『バカみたい』
就職して1年、ようやく仲良し3人組の飲み会が
行われた。久しぶりに会うふたりだが、あの頃と
変わらず楽しい時間が共有出来るのが嬉しかった。暫く飲んでいると突然美紀が言った。
「ねぇ。5年経ったら皆でハワイに行かない?」
いいね!是非そうしよう、とあの日約束してから
私は給料日になるとハワイ貯金と称して、毎月決め
た額を積み立てていった。年に一度の飲み会で
ハワイまで後何年だね、なんて話しをするのも
楽しかった。
ところが、5年目の飲み会で美紀が最近彼と一緒に
ハワイに行ったと嬉しそうに報告して来た。それを聞いた優子も、実は私も彼と先月‥と。

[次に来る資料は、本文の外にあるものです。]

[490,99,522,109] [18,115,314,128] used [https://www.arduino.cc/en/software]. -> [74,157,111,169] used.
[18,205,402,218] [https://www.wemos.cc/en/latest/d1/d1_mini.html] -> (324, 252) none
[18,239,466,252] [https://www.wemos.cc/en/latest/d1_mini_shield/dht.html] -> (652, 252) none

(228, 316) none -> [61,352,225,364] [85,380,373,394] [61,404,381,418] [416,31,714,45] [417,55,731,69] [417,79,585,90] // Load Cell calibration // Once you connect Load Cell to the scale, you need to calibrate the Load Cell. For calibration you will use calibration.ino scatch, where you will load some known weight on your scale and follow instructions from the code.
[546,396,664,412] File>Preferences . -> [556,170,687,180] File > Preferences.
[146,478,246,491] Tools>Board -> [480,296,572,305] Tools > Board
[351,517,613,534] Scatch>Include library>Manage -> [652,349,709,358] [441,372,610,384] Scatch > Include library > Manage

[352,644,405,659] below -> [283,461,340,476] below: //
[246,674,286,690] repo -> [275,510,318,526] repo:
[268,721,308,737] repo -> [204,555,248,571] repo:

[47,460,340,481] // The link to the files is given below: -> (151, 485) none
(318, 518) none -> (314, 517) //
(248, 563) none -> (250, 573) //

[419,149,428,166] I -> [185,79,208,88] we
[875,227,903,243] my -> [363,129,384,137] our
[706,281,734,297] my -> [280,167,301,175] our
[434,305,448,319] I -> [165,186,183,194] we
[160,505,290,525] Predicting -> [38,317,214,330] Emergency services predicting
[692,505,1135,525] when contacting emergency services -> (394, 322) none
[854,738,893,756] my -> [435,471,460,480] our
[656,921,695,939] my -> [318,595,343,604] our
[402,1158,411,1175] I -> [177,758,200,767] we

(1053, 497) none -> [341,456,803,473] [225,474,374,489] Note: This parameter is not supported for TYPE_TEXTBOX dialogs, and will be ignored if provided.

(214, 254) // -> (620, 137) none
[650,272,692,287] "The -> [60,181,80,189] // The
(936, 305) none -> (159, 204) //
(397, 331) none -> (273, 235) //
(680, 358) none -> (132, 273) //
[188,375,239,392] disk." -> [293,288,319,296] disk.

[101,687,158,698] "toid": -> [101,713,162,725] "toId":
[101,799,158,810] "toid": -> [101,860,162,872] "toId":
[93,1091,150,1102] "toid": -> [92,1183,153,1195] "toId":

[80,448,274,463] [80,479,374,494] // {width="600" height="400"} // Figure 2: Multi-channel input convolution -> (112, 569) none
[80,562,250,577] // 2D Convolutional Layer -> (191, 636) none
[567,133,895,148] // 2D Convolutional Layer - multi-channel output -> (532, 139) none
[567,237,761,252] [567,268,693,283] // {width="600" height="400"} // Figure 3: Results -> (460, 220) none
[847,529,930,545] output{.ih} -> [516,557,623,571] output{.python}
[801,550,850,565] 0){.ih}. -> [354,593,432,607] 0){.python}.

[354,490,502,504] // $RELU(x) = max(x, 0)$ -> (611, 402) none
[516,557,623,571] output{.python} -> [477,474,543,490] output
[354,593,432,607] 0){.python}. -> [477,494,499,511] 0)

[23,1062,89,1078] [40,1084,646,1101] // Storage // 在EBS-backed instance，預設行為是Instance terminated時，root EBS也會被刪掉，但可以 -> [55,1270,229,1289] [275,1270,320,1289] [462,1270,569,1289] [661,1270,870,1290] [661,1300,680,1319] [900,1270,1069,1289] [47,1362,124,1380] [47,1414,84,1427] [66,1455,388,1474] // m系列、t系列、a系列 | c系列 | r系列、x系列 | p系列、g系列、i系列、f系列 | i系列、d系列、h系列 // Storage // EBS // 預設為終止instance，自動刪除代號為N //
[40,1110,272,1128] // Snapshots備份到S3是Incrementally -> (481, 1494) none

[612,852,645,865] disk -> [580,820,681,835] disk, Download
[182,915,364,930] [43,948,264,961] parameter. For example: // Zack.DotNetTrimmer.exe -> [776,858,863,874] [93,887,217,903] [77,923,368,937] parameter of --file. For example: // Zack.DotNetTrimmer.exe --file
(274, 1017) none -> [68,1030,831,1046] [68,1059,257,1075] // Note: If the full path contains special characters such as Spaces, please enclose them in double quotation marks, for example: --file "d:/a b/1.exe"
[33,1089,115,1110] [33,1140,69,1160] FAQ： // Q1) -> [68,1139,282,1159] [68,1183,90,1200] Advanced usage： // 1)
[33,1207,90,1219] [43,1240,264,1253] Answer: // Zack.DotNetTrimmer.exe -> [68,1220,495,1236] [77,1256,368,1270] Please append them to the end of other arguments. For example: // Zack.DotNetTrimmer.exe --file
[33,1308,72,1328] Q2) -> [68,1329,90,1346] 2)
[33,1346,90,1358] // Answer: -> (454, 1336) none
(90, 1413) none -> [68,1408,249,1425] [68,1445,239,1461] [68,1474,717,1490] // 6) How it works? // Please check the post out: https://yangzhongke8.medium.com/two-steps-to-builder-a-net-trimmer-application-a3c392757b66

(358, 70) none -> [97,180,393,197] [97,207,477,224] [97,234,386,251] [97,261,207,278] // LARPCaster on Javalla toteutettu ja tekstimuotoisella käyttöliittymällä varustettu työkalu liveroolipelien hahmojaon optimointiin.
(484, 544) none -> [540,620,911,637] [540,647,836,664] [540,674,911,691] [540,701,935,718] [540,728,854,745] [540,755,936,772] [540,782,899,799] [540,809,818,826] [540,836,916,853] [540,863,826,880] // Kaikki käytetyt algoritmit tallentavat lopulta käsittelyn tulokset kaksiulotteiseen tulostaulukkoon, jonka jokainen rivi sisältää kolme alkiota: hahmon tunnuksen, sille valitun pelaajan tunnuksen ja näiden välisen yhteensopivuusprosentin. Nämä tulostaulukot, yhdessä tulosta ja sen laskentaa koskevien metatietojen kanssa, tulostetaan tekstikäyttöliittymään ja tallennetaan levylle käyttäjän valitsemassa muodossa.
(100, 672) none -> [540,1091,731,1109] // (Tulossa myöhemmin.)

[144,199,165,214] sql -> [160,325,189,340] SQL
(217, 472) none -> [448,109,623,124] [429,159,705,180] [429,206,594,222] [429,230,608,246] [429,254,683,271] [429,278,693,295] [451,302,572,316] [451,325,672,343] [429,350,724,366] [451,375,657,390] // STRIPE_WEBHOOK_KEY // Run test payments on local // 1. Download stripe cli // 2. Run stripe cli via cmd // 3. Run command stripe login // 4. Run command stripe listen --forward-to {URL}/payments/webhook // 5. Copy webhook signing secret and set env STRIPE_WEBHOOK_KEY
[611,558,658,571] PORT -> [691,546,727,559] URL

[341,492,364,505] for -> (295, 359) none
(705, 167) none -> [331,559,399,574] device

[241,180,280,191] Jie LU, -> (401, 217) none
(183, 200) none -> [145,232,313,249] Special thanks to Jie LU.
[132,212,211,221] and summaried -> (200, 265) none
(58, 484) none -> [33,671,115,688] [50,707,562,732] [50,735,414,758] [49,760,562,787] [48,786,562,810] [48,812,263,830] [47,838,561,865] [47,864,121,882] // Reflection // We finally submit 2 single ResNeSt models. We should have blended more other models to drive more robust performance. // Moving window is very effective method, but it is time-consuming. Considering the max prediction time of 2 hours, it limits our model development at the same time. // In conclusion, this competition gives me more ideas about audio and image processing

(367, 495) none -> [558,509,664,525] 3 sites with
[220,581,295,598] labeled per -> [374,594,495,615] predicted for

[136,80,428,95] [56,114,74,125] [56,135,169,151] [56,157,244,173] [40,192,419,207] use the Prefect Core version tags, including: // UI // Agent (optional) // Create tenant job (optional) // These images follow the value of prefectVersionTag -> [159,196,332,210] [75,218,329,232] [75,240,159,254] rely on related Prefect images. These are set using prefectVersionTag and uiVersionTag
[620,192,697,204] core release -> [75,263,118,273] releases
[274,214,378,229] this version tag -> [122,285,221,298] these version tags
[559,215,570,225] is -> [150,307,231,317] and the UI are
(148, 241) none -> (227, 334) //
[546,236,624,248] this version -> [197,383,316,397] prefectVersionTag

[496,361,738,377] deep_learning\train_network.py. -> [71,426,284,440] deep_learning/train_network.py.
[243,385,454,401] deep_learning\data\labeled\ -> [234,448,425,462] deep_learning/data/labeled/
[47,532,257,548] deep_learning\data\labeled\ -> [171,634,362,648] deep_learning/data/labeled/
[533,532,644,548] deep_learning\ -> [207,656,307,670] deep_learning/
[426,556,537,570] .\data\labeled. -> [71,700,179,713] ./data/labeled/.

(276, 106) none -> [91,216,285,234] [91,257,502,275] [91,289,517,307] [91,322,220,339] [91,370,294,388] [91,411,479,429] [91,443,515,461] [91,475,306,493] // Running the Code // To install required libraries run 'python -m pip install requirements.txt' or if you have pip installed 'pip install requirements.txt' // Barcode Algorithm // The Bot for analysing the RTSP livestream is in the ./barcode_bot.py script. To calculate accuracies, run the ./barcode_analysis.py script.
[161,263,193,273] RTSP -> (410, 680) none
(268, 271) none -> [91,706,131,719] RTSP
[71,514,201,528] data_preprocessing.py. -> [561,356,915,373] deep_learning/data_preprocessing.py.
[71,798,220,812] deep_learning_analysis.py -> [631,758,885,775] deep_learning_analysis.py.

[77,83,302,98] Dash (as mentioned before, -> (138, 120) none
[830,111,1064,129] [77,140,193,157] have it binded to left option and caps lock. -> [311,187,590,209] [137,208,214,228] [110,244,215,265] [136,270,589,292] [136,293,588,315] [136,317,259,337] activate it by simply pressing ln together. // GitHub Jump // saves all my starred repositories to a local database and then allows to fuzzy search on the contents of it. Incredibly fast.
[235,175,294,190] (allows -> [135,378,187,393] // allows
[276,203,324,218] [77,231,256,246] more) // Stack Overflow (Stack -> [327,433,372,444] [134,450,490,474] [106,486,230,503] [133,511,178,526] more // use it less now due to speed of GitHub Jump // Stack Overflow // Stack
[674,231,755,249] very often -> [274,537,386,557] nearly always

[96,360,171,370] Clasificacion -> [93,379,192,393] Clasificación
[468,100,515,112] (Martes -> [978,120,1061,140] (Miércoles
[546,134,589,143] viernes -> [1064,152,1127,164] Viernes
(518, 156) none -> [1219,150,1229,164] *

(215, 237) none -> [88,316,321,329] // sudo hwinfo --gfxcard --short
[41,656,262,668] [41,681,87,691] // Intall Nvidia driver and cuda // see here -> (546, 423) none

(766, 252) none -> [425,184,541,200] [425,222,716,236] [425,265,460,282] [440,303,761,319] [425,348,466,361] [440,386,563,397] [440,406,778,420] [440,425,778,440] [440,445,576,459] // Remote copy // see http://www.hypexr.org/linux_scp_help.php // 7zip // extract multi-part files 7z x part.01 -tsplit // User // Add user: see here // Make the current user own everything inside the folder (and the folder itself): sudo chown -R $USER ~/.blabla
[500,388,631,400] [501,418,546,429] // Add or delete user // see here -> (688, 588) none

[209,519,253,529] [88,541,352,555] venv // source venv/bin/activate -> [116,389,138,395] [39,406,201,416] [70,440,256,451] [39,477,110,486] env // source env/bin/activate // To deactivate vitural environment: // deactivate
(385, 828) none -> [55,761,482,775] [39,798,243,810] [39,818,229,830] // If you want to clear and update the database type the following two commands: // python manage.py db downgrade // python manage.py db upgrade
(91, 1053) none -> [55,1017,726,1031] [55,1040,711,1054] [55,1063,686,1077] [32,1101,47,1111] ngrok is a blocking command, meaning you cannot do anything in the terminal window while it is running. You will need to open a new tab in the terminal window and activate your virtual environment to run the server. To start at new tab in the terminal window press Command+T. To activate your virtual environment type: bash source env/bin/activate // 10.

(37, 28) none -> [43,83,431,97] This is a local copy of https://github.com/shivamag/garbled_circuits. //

私はハワイ談義で盛り上がる2人に笑顔を向けながら、ひとり最後まで約束を信じていた自分がバカみたいに思えてならなかった。
『二人ぼっち』
夜7時、お隣のおばあちゃんが慌ててやって来て
お母さんと深刻な顔で話し出した。暫くして
「優花、ちょっと来て」と呼ばれた。
「お隣のおじいちゃんの具合が悪くてね、これから
お母さんが車で病院まで連れて行くから、お父さんが帰って来るまで真衣と留守番をお願いね」
保育園の妹と二人ぼっちになった。
いつも喧嘩ばかりしているがこの時ばかりは
それどころでは無い。心配顔の妹に大丈夫だよ
と言う私も本当は不安だ。外に強い風が吹く。
家がきしむ。それだけの事なのに、何か恐ろしさを感じて肩寄せあった。
「あらあら‥」
リビングで座りながらひとつの毛布にくるまるって
寝るふたりの姿を見て、お父さんとお母さんは
よく頑張ったねと小さく声を掛けた。
『夢が醒める前に』
私の誕生日にはパパとママと一緒に
食べ放題のお店に行く約束をしていたの。
朝起きるとパパが部屋来て「さあ、食べ放題に
行こう。タクシーが待ってるよ」
玄関を出ると象のタクシーが待っていて
皆で背中のカゴに乗ってゆらりゆらり揺れながら
お店に着いた頃にはもう閉店してて‥
大泣きしながら目が覚めた。ああ、夢か。
するとパパが来て「食べ放題に行こう」
パパの車でちゃんとお店に着いたから
今度はたぶん大丈夫。
焼き肉とお寿司とケーキをお皿に盛って座ると
隣の席に大好きなはっぴぃ☆ふぁいぶのユウリが!
‥え、これは夢?それとも現実?どっち?どっち?
どっちにしても夢が醒める前に、早くサインを貰うんだ!
『泣かないよ』
りにんしきって、1年生の時にもあったなぁ。
先生達は何年かしたら他の学校へ行かないといけなんいんだって。でも泉先生は関係ないよね。
だって3年生になっても絶対先生が担任だもの。
そう思って迎えた離任式。移動する先生達が
ステージに並ぶ。その中に泉先生の顔が‥
驚きと悲しみで気が付くとボロボロと泣いていた。
周りで皆も泣いていた。
「そんなに泣かないんだよ。またいつか
会える日が来るかもしれないから」
最後の帰りの会で先生は言った。
「楽しい2年間を本当にありがとう。
皆、元気で。さような‥」
最後の言葉が涙で詰まる。目頭を押さえる
先生の姿に、私達はまた号泣した。
『怖がり』
大好きだったおばあちゃん。
今はもういないけど、いつも側で
私を見守っていてくれる気がする。
皆とテレビを観ている時
妹と楽しく遊んでいる時
1人机に向かって宿題をしている時
何故かどこからかふと、視線を感じるときがある。
そんな話しを怖がりの妹にすると泣きそうに
なるけど、私はおばあちゃんがたとえお化けに
なっても会いに来てくれたら嬉しい。
あ、また。
時々、22時を過ぎると勝手に部屋の電気が
消えるの。きっとおばあちゃんが、もう遅いから
寝ようねって消してるんじゃないかな。